A year ago, a former Mr. America told me very heatedly that Casey could not possibly get any larger without becoming fat -- but he did get larger, much larger, and he actually improved his degree of muscularity at the same time, and he did so while maintaining an overall symmetrical appearance; when Bill Pearl won the Mr. America contest it was noted that he did not win any of the "best body parts" awards, and it was mentioned that his failure to win these sub-divisions of the contest was proof of his symmetrical development, that no one body part "stood out" in such a fashion that it appeared outstandingly developed -- yet Casey Viator won all of the body-parts awards except best abdominals, and he easily could have won that subdivision as well since his abdominal area is on a par with that of anybody living or dead.

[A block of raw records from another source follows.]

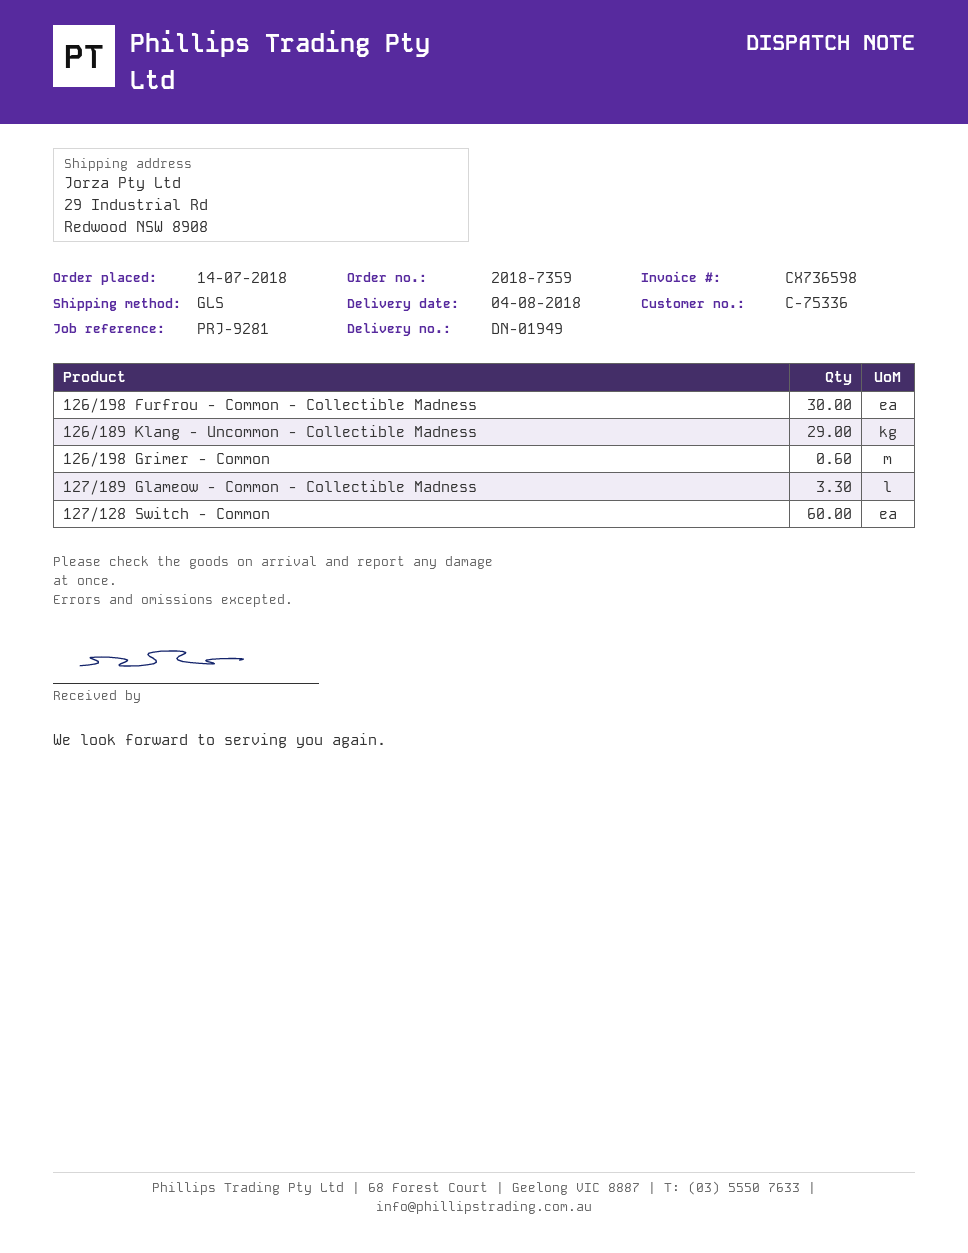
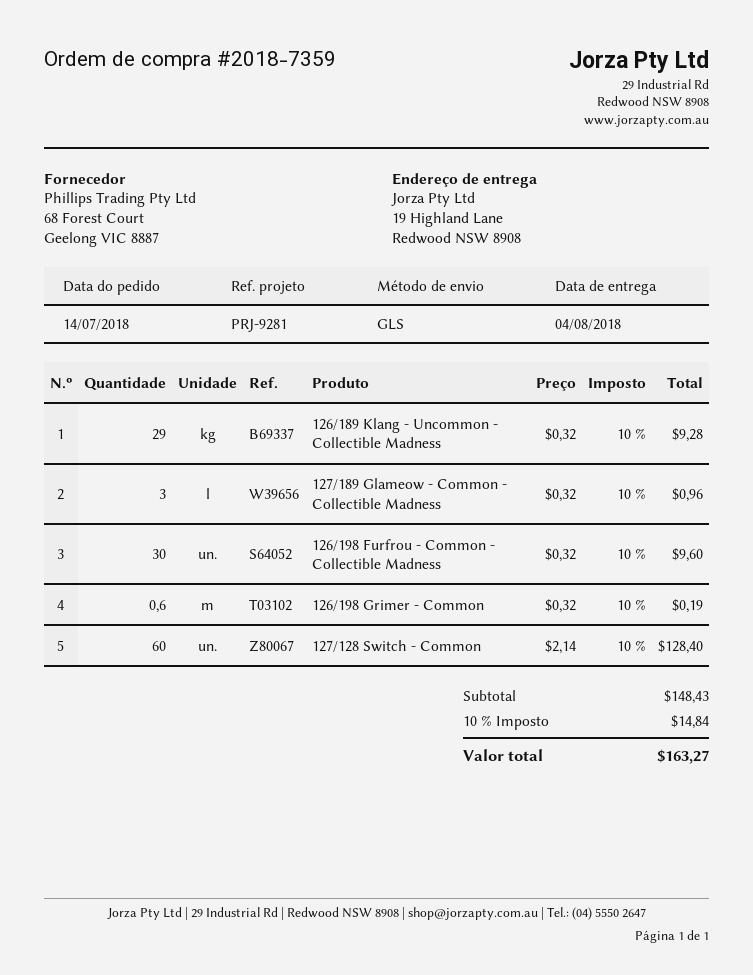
ship to: 29 Industrial Rd, Redwood NSW 8908 -> 19 Highland Lane, Redwood NSW 8908
127/189 Glameow - Common - Collectible Madness: 3.3 -> 3

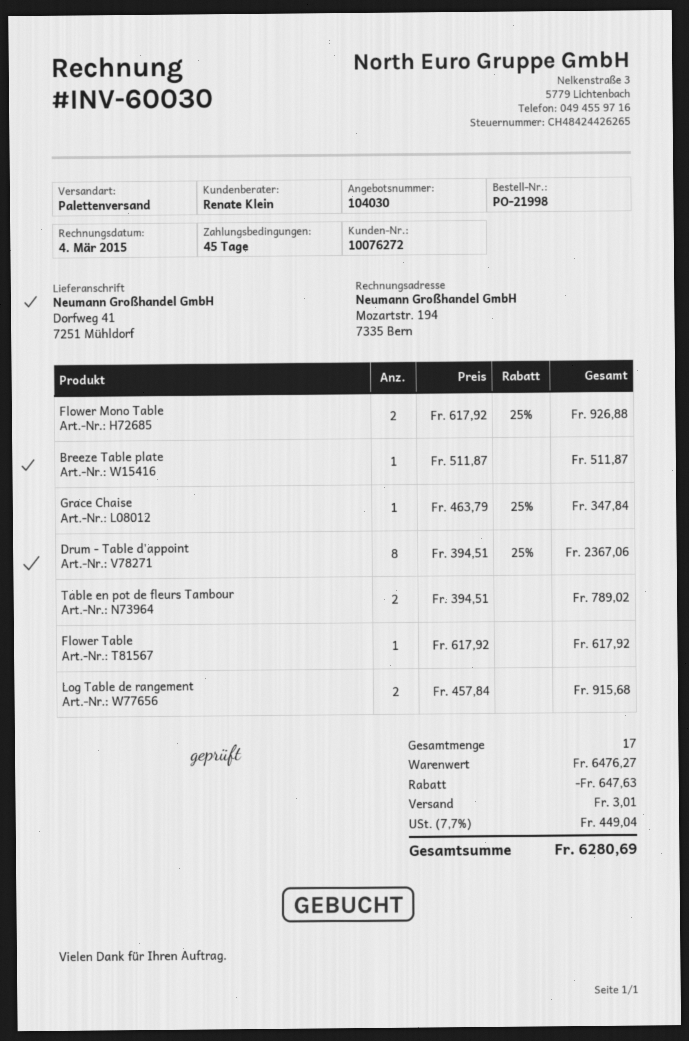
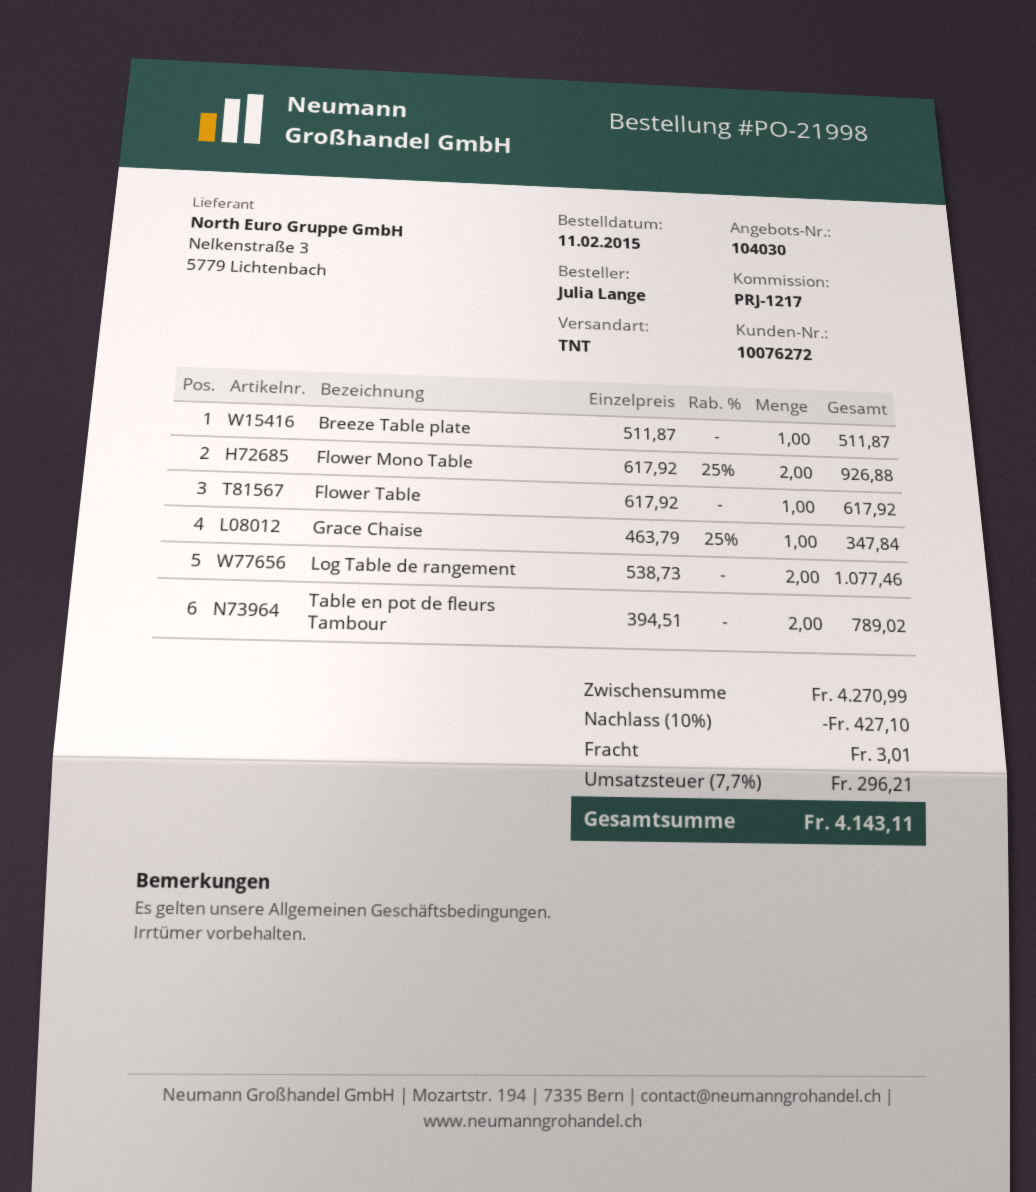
shipping method: pallet freight -> TNT
Drum - Table d'appoint: 8 x 394.51 - 25% = 2367.06 -> none
Log Table de rangement: 2 x 457.84 = 915.68 -> 2 x 538.73 = 1077.46
subtotal: 6476.27 -> 4270.99
discount: 647.63 -> 427.10
tax: 7.7% = 449.04 -> 7.7% = 296.21
total: 6280.69 -> 4143.11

Casey probably failed to win the award for best abdominals simply because that area of the body is never as obvious in a really bulky physique as it is in the case of a much thinner man: the average viewer -- even the average judge of a physique contest -- is so impressed by the rest of the physique that he simply overlooks the abdominal area, unless it is obviously poorly developed. But if the rest of the body is properly developed, then it is literally impossible for the abdominal area to be really poor; Casey's abdominals are outstanding -- yet he has done absolutely no direct work for that area of his body in more than a year -- if you train the rest of the body properly, then the abdominal area will take care of itself. The billions of situps and leg-raises that have been performed by millions of trainees have been almost a complete waste of time and effort; if you have fat "anywhere" on the body, then you will have "more fat" in the abdominal area __ and if you have "any" fat in the abdominal area, then you will have "some" fat everywhere. You can get rid of all visible fat only by regulating the input of food in relation to the output of energy.
Our efforts have been primarily directed towards attempts to determine the exact functions of muscles -- so that exercises could be provided in a logical manner, in a manner suitable to the functions of muscles rather than barbells. Later chapters devoted to particular exercises will help to make the real functions of most of the major muscular structures clear to the average reader; and while you might not care "why" a muscle functions as it does, it should at least be obvious that you must know "how" it functions in order to know how to provide proper exercise.